---------- Source records ----------

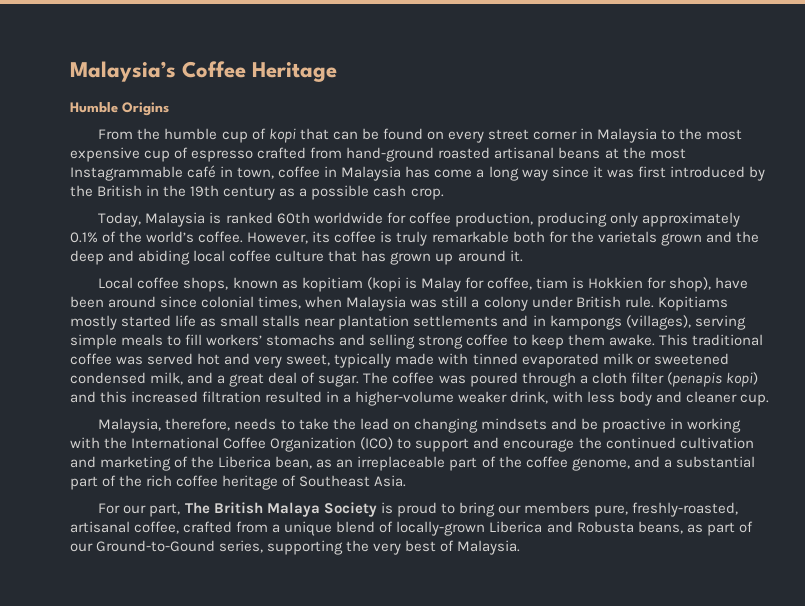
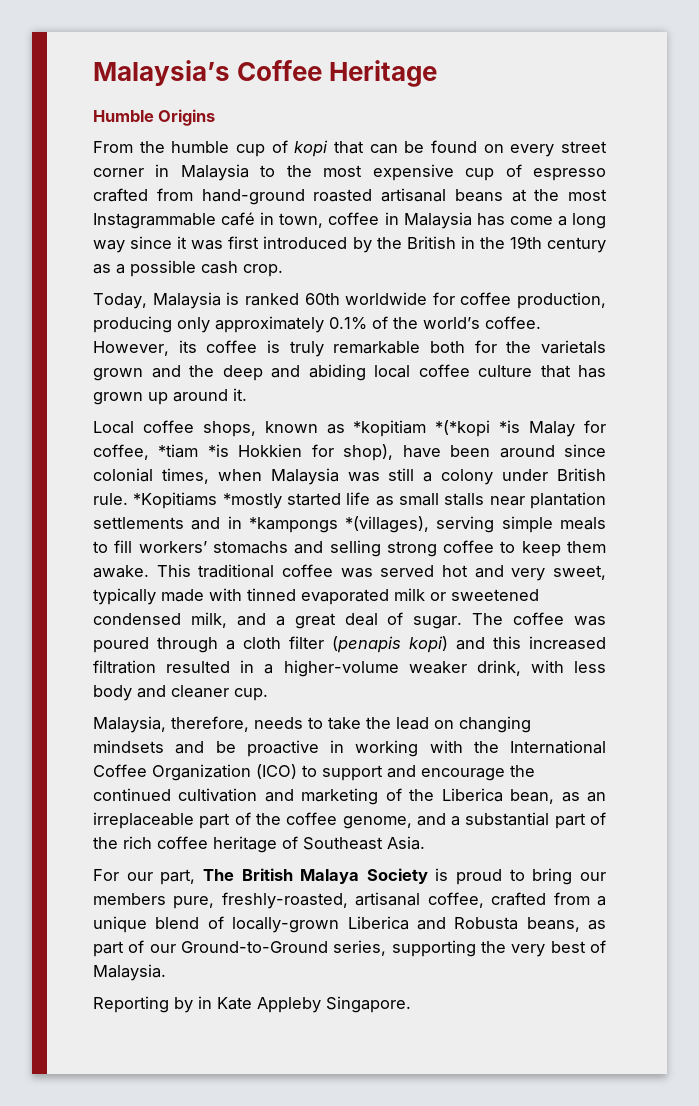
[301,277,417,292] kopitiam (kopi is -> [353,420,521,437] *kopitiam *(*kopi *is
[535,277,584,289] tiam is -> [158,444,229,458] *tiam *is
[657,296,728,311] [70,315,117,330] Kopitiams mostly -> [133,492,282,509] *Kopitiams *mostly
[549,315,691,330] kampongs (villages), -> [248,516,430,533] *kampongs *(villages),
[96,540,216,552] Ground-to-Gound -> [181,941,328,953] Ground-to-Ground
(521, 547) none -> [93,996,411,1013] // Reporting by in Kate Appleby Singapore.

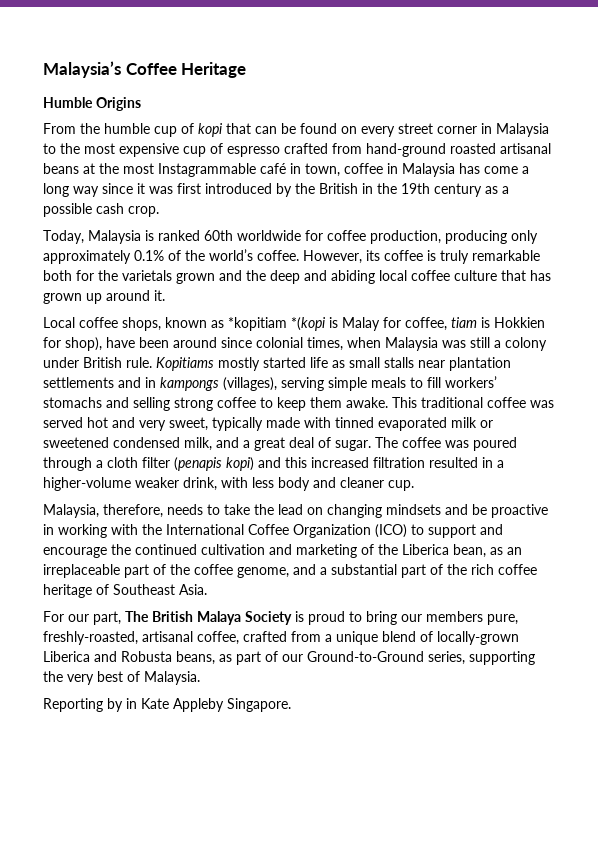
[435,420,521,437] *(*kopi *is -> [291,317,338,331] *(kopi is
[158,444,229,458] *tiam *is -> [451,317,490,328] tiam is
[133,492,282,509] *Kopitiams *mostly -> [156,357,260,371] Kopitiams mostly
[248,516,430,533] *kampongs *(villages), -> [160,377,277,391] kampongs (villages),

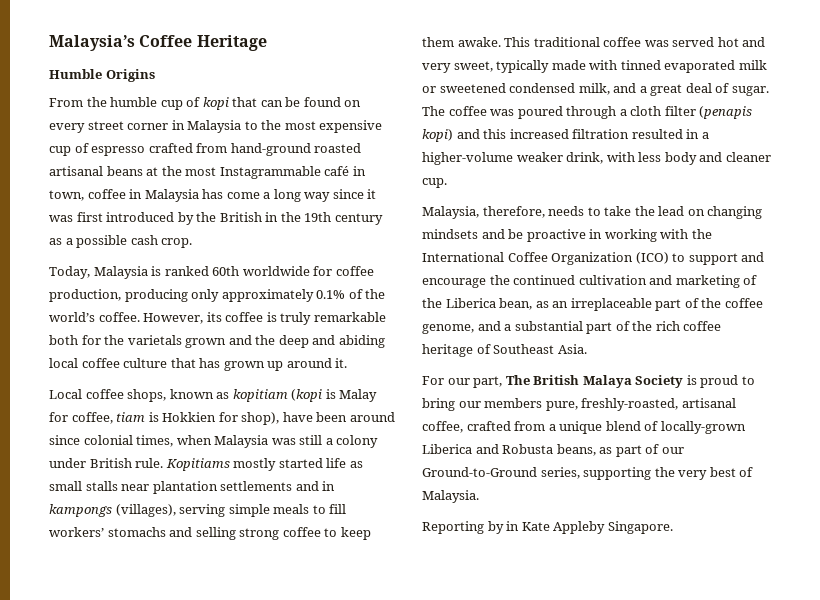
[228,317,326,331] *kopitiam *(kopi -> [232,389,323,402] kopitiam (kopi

----------
---------- Source records ----------

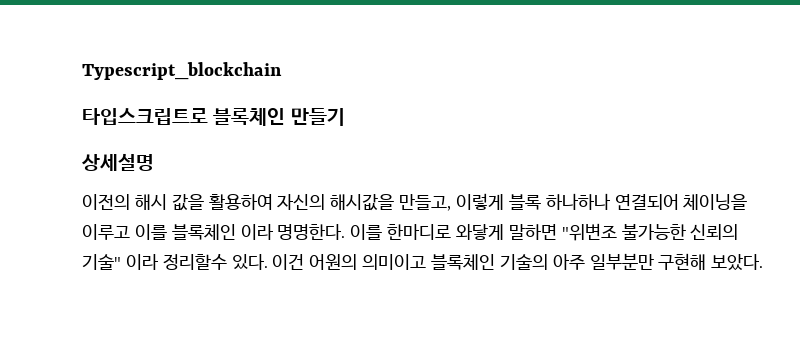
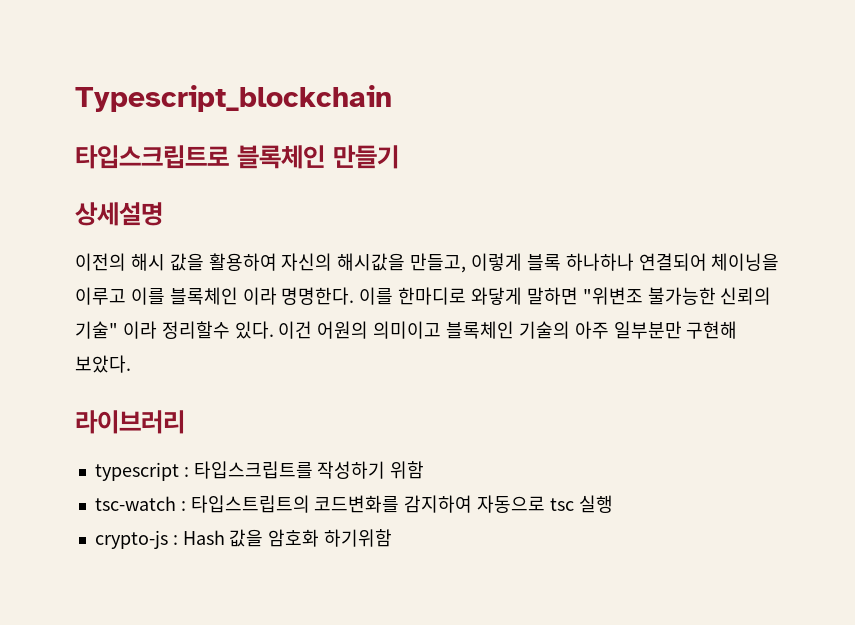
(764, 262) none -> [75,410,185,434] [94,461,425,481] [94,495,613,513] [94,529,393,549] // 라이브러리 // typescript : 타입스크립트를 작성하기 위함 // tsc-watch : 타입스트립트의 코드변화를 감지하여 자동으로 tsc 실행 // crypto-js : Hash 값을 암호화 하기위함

----------
---------- Source records ----------

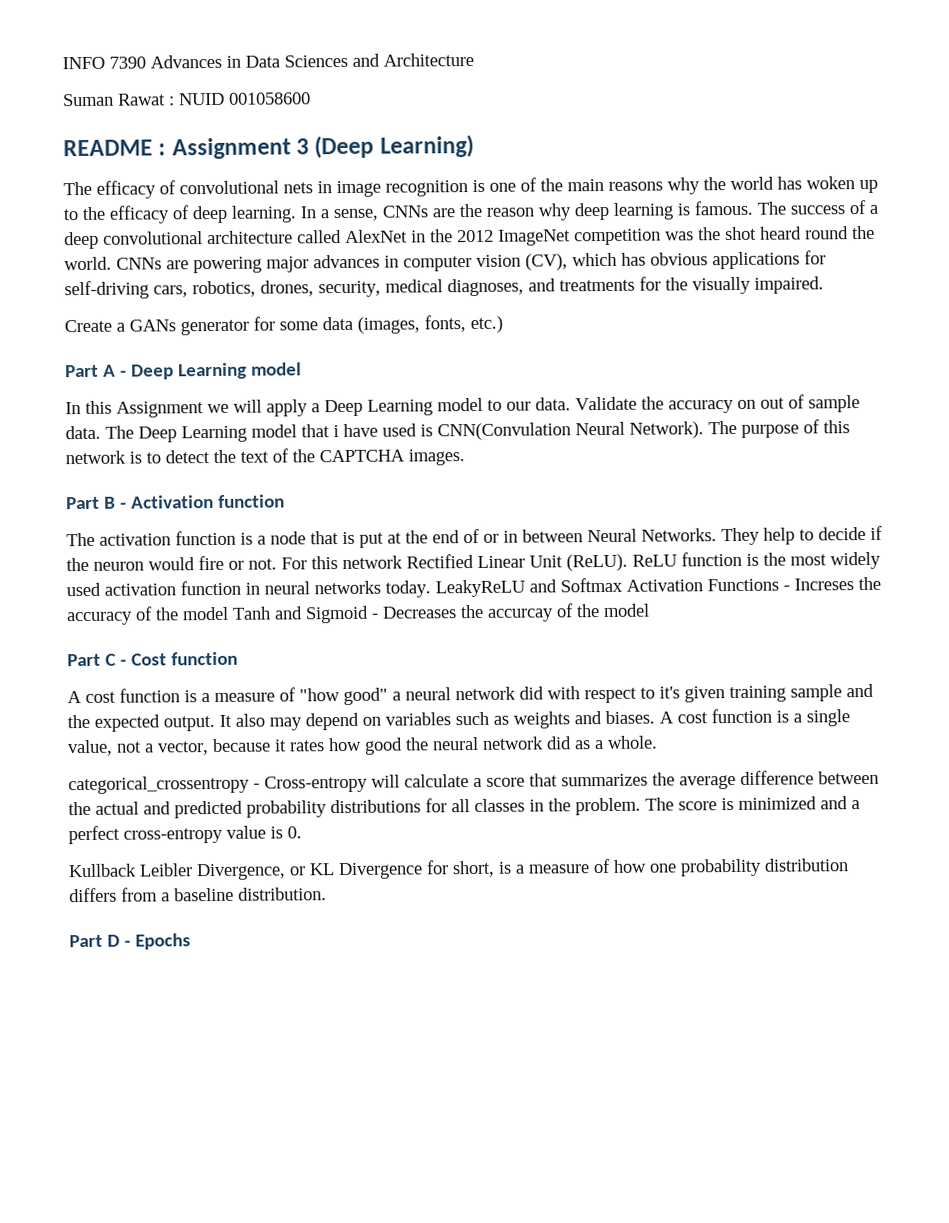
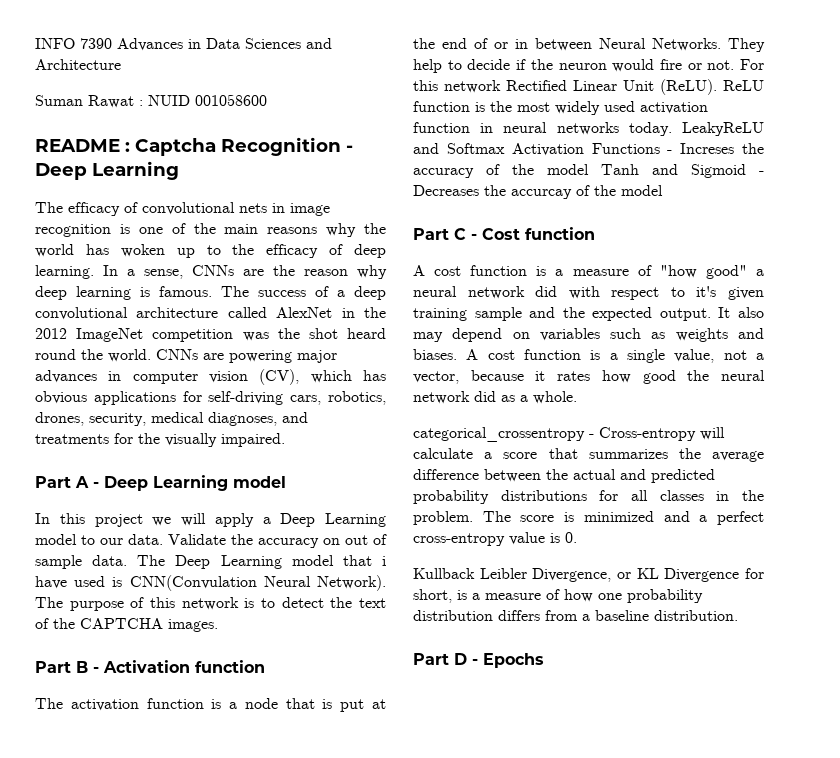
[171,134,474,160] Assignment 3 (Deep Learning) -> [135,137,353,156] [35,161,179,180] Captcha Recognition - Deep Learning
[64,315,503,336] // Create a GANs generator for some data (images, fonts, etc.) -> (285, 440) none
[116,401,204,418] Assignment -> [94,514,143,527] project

----------

* Task details *
Respond with the exact lines above running from the one containing "[133,492,282,509] *Kopitiams *mostly ->" to the one containing "[228,317,326,331] *kopitiam *(kopi", both ends kept and no pictures included.

* Exercise output *
[133,492,282,509] *Kopitiams *mostly -> [156,357,260,371] Kopitiams mostly
[248,516,430,533] *kampongs *(villages), -> [160,377,277,391] kampongs (villages),

[228,317,326,331] *kopitiam *(kopi -> [232,389,323,402] kopitiam (kopi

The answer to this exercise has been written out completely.